Its still a lot of data but the rates are lower than the numbers above.
David Heath
May 11th, 2014, 05:03 PM
It would seem that the readout time should be faster for sensors having fewer pixels, ...........
A big caveat there (as you do say "still or video") is that all the photosites are being read. In the case of many still cameras with video mode, that's not the case. In a typical case, the whole sensor (4:3) may have about 16 megapixel, of which the area used for 16:9 video may be cropped to about 12 megapixels for aspect ratio.
But the camera may not be up to reading all that at frame rate, and typically may only read half the lines to keep the data rate manageable - a side effect will be to make the rolling shutter less than may be predicted. (The evidence is that such a camera may also then discard half the photosites per row, but that won't affect rolling shutter.)
So it's less a case of "sensors having fewer pixels" as sensors making use of fewer pixels. In the example above, the total sensor may have about 16 million total, of which only about 6 million get read each frame. (And only 3 million are actually made use of.)

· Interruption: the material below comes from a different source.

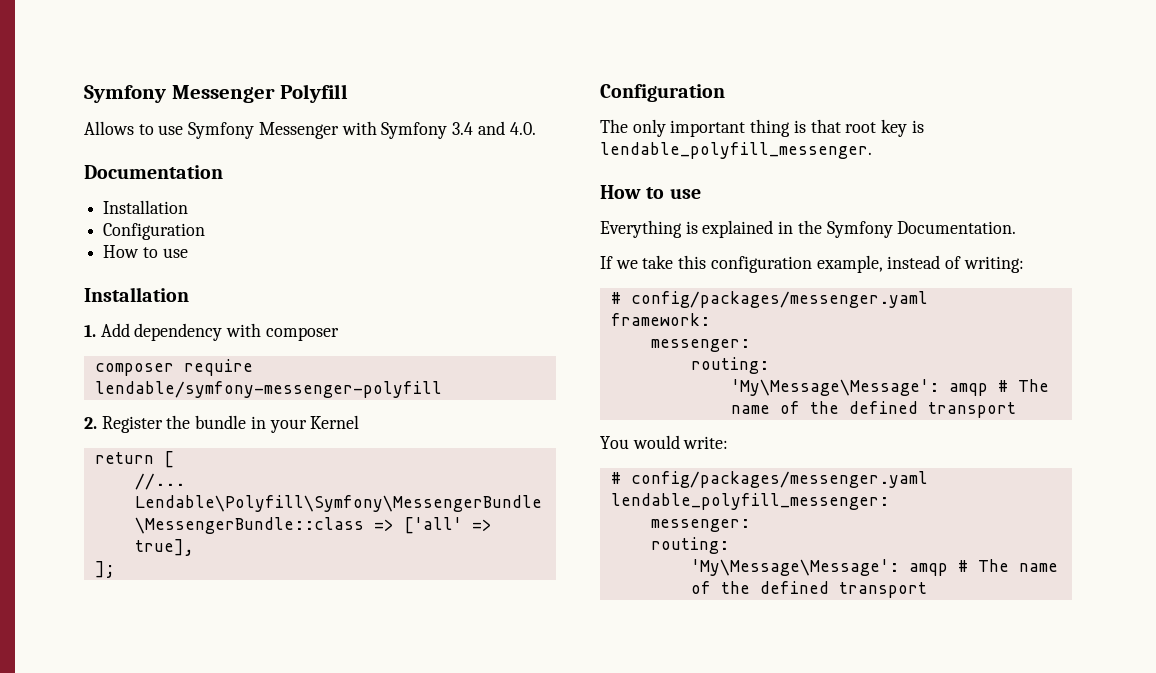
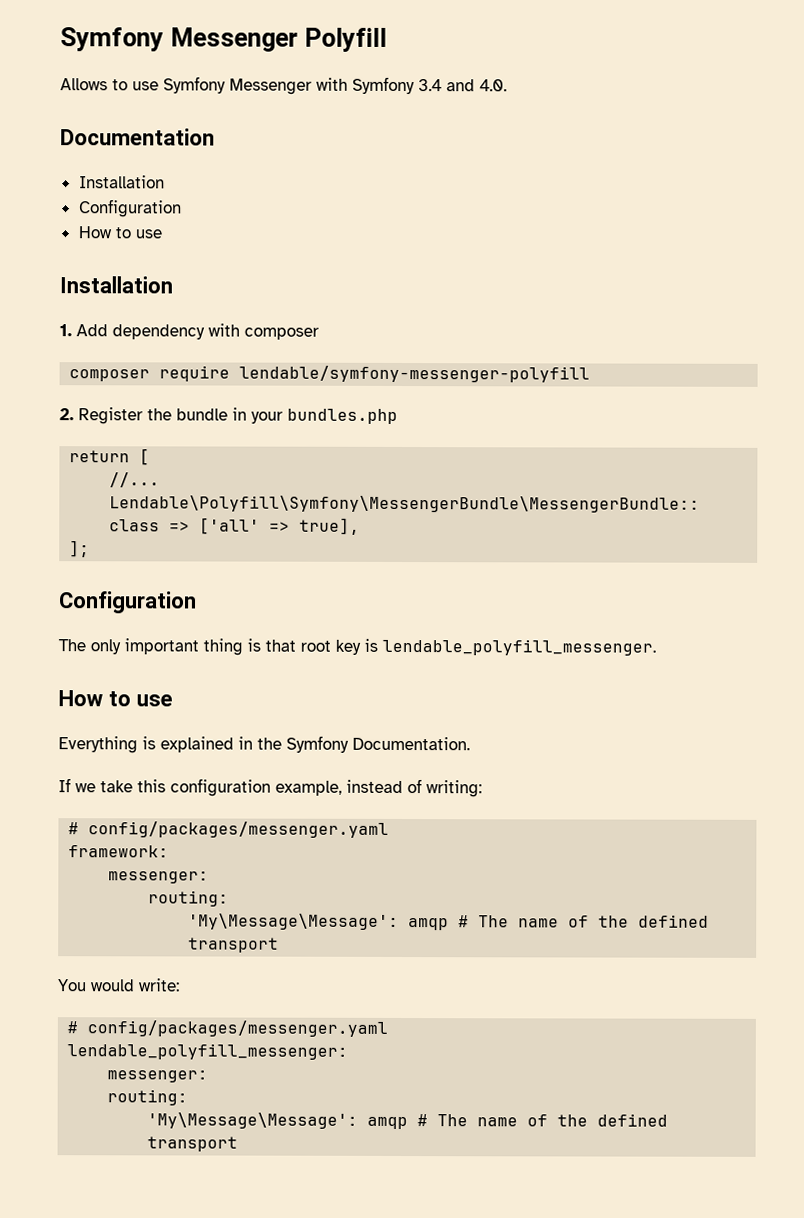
[310,415,360,429] Kernel -> [287,408,398,424] bundles.php

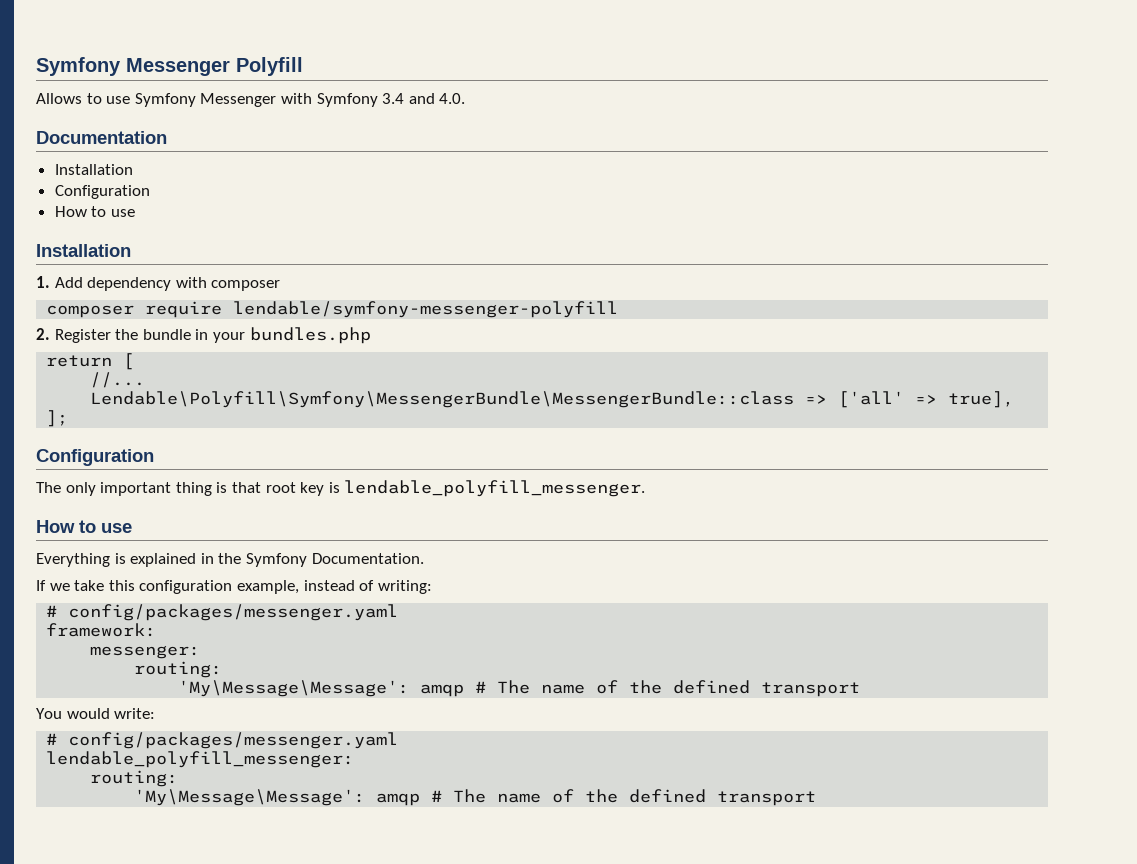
[107,1070,209,1083] // messenger: -> (355, 759) none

Secondly, it is possible for CMOS sensors to have a two stage read out to avoid any rolling shutter at all. The charge accumulation photosites are all read out at the same time to buffers (one buffer for each photosite), then the buffers are read during the frame. The downside is increased complexity (hence cost), and extra silicon on the sensor is likely to mean a smaller light gathering area per photosite, so some impact on sensitivity. (The bigger the sensor, the less an issue it will be.)